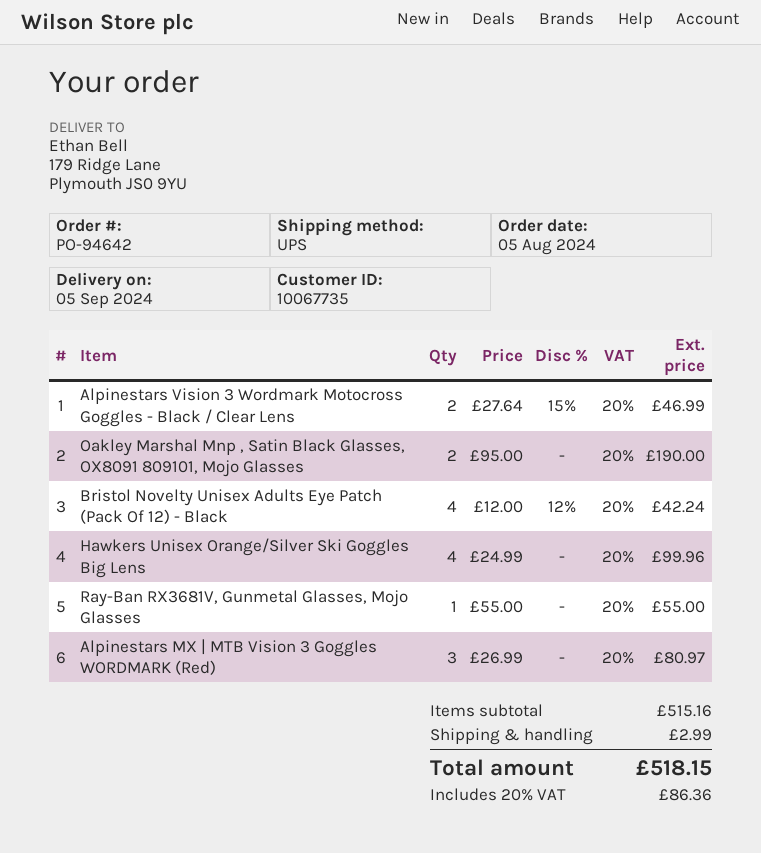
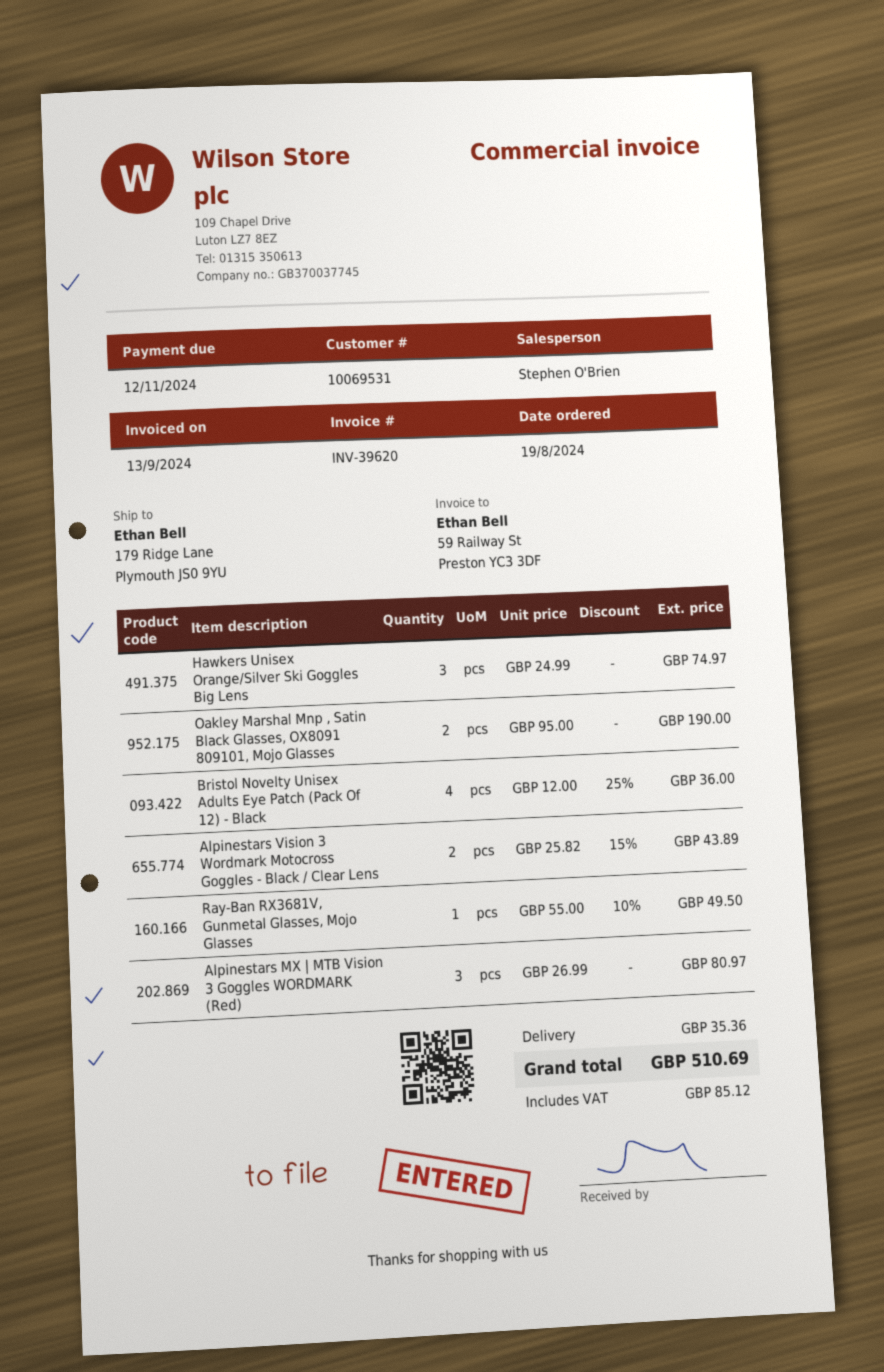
order date: 2024-08-05 -> 2024-08-19
customer number: 10067735 -> 10069531
Alpinestars Vision 3 Wordmark Motocross Goggles - Black / Clear Lens: 2 x 27.64 - 15% = 46.99 -> 2 x 25.82 - 15% = 43.89
Bristol Novelty Unisex Adults Eye Patch (Pack Of 12) - Black: 4 x 12.00 - 12% = 42.24 -> 4 x 12.00 - 25% = 36.00
Hawkers Unisex Orange/Silver Ski Goggles Big Lens: 4 x 24.99 = 99.96 -> 3 x 24.99 = 74.97
Ray-Ban RX3681V, Gunmetal Glasses, Mojo Glasses: 1 x 55.00 = 55.00 -> 1 x 55.00 - 10% = 49.50
shipping: 2.99 -> 35.36
tax: 86.36 -> 85.12
total: 518.15 -> 510.69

----------------------------------------

WHAT YOU SHOULD DO: Filter the entries above down to the lines that hold the word "Unisex", and copy those lines.

EXERCISE SOLUTION:
Bristol Novelty Unisex Adults Eye Patch (Pack Of 12) - Black: 4 x 12.00 - 12% = 42.24 -> 4 x 12.00 - 25% = 36.00
Hawkers Unisex Orange/Silver Ski Goggles Big Lens: 4 x 24.99 = 99.96 -> 3 x 24.99 = 74.97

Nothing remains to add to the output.